It rings true. It really does. But the problem comes when there are enough things that actually are important that it becomes impossible to accomplish them all.

This started to happen to me when I began teaching. Being a first-year teacher is a fresh hell reserved for only the most naive and masochistic of us. You've got to have the right combination of drive, stubbornness, and support if you're going to get out of there alive, and there were times when I didn't know if I would. The learning curve is so steep that there's always a hundred things you don't know and a thousand things you know but suck at actually doing.

And the kids can smell it.

After five years, I thought I had the hang of teaching - and then I moved to a new school at a new grade level and got to be terrible all over again. Only this time, there were state tests and network-wide initiatives and, well, more things to suck at. There was the teaching, which happened during the school day, but there was also the lesson planning, which generally happened before and after the school day. Everything was so important (and being a teacher is so miserable unless you're decent at it) that I spent hours each day trying to get things just right so I could do something other than fall apart when I was actually in front of kids. Even so, I'd close my computer at 11:00 each night, knowing what I had wasn't quite good enough, but so exhausted I could do no more.

It was a constant state of failure - one that never truly went away.

Having children is a similar state of perpetual shortcoming. There's always something I know I should be doing, but I just can't. If I'm doing well on meal planning, I'm doing a bad job of spending time with the kids. If I'm keeping consistent behavioral expectations, I'm doing a bad job of cleaning the house. And if I'm doing a fantastic job at all the parenting things (which is a dream, let's be real), then there's a 100% chance I'm failing at doing anything for myself. I'm not working out, I'm not reading enough, I'm not doing well at my job.
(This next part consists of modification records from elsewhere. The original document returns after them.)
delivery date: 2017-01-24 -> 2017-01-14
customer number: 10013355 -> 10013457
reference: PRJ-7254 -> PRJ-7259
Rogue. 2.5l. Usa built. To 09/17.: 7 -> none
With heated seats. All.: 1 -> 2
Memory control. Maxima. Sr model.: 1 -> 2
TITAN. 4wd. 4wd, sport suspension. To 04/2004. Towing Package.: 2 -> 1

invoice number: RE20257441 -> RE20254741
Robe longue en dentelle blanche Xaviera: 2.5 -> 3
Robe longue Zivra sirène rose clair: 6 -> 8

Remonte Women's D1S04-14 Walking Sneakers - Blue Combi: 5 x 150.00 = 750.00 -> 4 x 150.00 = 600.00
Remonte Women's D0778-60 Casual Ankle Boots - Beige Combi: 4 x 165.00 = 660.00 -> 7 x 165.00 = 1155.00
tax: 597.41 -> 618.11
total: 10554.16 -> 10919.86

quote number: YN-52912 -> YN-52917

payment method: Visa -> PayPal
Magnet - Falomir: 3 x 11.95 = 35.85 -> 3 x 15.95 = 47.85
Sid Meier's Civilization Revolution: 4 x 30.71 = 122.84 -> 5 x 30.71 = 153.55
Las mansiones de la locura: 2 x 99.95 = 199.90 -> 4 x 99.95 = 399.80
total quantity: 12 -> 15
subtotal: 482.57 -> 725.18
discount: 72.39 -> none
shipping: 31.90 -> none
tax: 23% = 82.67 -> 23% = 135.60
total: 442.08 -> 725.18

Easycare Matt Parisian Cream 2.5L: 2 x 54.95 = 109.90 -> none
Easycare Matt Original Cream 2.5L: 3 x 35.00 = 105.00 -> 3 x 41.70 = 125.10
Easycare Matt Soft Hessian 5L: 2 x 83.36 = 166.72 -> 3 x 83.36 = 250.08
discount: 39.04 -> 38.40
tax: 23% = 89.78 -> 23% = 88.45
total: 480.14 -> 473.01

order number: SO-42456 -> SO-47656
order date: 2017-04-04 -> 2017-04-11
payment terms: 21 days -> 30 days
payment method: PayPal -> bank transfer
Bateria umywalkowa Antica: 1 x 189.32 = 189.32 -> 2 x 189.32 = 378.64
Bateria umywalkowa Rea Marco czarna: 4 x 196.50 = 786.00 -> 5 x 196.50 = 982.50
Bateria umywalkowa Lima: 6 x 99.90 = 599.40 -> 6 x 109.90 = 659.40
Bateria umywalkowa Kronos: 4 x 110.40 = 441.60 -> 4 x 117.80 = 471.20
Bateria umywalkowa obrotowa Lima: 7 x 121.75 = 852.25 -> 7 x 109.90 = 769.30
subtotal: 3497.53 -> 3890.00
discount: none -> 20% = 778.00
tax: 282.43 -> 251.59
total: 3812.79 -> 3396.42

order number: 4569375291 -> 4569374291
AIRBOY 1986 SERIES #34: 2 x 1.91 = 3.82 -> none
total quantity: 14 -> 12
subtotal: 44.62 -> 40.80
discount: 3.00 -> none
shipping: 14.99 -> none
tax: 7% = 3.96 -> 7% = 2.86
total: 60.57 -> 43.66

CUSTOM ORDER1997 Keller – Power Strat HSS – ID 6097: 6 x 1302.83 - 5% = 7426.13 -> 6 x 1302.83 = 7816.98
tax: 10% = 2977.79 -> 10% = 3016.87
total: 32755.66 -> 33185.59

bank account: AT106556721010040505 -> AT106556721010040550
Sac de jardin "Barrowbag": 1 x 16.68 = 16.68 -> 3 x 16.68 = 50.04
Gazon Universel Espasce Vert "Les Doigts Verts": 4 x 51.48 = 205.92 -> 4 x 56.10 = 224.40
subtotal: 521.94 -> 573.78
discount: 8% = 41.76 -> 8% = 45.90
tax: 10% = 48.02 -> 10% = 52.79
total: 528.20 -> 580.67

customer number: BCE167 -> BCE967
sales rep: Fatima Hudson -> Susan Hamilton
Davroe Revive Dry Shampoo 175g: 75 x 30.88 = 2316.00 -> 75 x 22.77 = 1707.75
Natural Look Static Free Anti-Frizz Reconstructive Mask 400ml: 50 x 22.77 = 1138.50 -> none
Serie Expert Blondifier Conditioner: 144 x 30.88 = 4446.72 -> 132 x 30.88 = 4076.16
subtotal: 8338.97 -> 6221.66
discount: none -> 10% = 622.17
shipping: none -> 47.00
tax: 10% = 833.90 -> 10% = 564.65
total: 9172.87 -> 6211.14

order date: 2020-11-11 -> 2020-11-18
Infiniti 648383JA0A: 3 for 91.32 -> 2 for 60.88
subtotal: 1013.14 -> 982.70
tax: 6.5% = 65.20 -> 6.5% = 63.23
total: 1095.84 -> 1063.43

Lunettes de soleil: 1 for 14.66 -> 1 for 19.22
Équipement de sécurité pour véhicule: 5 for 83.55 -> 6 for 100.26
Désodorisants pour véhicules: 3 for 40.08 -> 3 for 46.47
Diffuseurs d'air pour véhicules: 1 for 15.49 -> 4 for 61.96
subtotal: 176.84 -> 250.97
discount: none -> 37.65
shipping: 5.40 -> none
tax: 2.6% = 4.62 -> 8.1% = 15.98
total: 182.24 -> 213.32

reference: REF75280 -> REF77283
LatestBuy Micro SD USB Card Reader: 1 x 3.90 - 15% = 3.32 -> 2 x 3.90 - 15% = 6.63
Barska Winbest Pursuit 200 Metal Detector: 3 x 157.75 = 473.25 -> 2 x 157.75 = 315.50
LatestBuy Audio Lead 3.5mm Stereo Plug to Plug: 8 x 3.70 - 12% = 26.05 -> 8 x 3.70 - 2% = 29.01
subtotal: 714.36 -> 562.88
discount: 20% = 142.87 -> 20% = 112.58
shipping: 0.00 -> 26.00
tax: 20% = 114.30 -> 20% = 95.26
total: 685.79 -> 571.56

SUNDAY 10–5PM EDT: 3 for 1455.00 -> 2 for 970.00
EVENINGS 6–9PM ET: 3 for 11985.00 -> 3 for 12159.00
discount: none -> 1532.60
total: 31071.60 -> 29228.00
There's simply not time in the day for it all.

So what do I do? I go in phases. Sometimes I feel like a really good mom. Some days I do really well at my job. Others my writing shines like Aladdin's lamp.

But never all at once.

It's survival mode at its finest, and I've been living here for my entire adult life.

I read a book recently - The Islanders by local Massachusetts writer, Meg Mitchell Moore. I enjoyed the book quite thoroughly, and I identified hard with the character Lu, an at-home parent who aspires to have a career. She's speaking with another rock-star female character, Joy, who says something that tightens my shoulders even now.

"We can't have it all. We have to pick."

Lu's response is desperate, and tears sprung to my eyes when I read it. "You're wrong," she says. "You have to be wrong." I feel those words in my soul.

People will say to prioritize. They'll say it's impossible for one person to do all the things. But it can't be. Because if I have to pick, I'll inevitably pick everyone else over myself. And so I pick survival mode. Catching one of a thousand balls before they all clang to the ground, occasionally asking a kid, partner, or friend to chase after one as it bounces away. But mainly I pick everything, because I can't be whole if I have to choose.

So what's a person to do when everything's important? A person who wants to be a good parent, while at the same time having a career and a self that exist outside? Will it always be survival mode, or is there hope?

Share your story in the comments.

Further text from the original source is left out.